O primeiro-ministro japonês Shinzo Abe deve desembarcar nesta quarta-feira (12) em Teerã para uma visita de pouco mais de 24 horas, com o objetivo de reduzir a tensão entre o Irã e os Estados Unidos; Abe é o primeiro chefe de governo do Japão a visitar o Irã desde a revolução de 1979

Primeiro-ministro do Japão quer reduzir tensão entre Irã e EUA

AFP - O primeiro-ministro japonês Shinzo Abe deve desembarcar nesta quarta-feira (12) em Teerã para uma visita de pouco mais de 24 horas, com o objetivo de reduzir a tensão entre o Irã e os Estados Unidos.

Abe é o primeiro chefe de governo do Japão a visitar o Irã desde a revolução de 1979.

O Japão é um aliado chave dos Estados Unidos, rival do Irã. Ao mesmo tempo, Tóquio mantém uma boa relação com Teerã.

"Em um contexto de inquietação com as crescentes tensões no Oriente Médio que chamam a atenção da comunidade internacional, o Japão espera fazer o melhor possível para a paz e a estabilidade na região", disse Abe à imprensa antes da viagem.

Abe se reúne ainda nesta quarta-feira com o presidente iraniano Hassan Rohani e na quinta-feira com o Guia Supremo do país, o aiatolá Ali Khamenei. O chefe de Governo japonês pediu uma "troca franca de pontos de vista" com os dois líderes.

A visita coincide com o aumento da tensão entre Irã e Estados Unidos.

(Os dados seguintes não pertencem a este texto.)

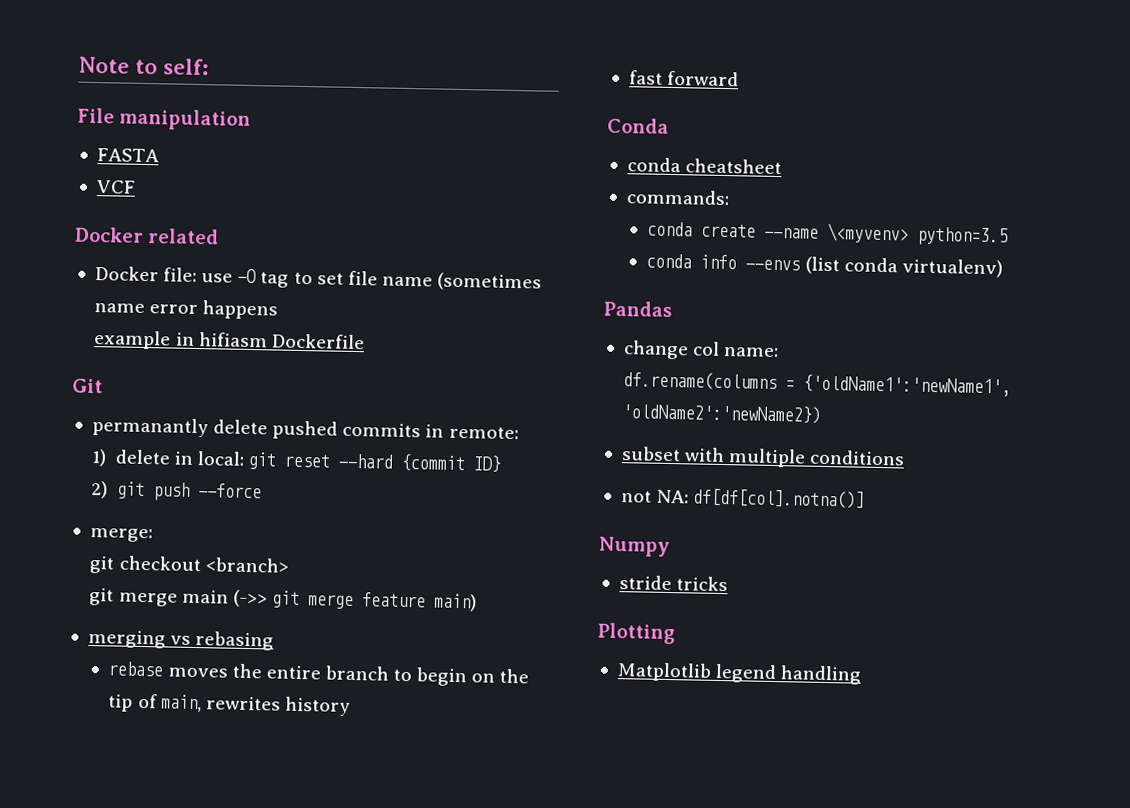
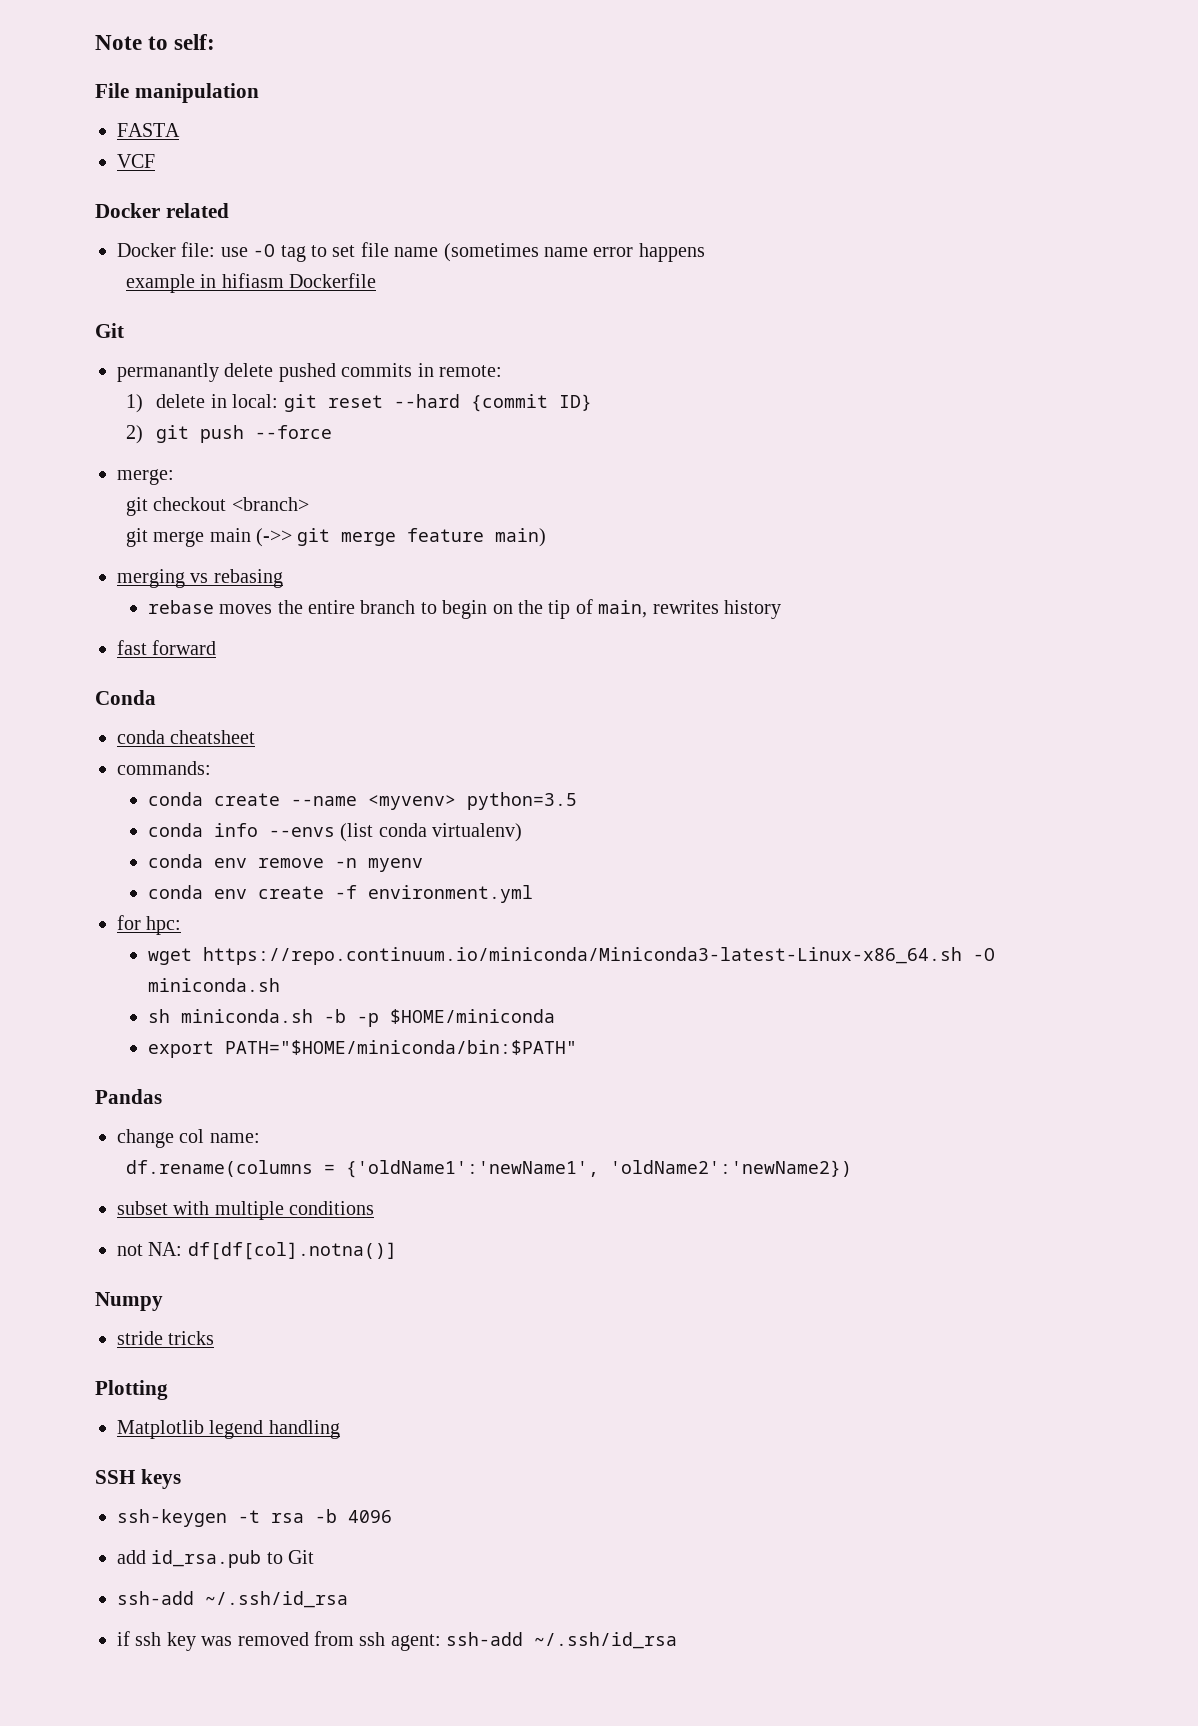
- conda create --name \<myvenv> python=3.5
+ conda create --name <myvenv> python=3.5
+ conda env remove -n myenv
+ conda env create -f environment.yml
+ for hpc:
+ wget https://repo.continuum.io/miniconda/Miniconda3-latest-Linux-x86_64.sh -O miniconda.sh
+ sh miniconda.sh -b -p $HOME/miniconda
+ export PATH="$HOME/miniconda/bin:$PATH"
+ SSH keys
+ ssh-keygen -t rsa -b 4096
+ add id_rsa.pub to Git
+ ssh-add ~/.ssh/id_rsa
+ if ssh key was removed from ssh agent: ssh-add ~/.ssh/id_rsa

O presidente americano Donald Trump retirou unilateralmente seu país em maio de 2018 do acordo sobre o programa nuclear iraniano de 2015, o que provocou novas sanções econômicas ao Irã.

Washington também reforçou a presença militar no Golfo e pressionou países aliados, como o Japão, a interromper a compra de petróleo iraniano.

O porta-voz do governo japonês informou que Abe conversou com Trump por telefone na terça-feira e uma das questões abordadas foi a situação no Irã.

Fontes nipônicas explicaram, no entanto, que Abe não vai desembarcar em Teerã com uma lista de demandas ou uma mensagem de Washington.

O porta-voz do governo iraniano, Ali Rabii, declarou que a visita de Abe acontece no "âmbito da relação tradicional e antiga entre os dois países".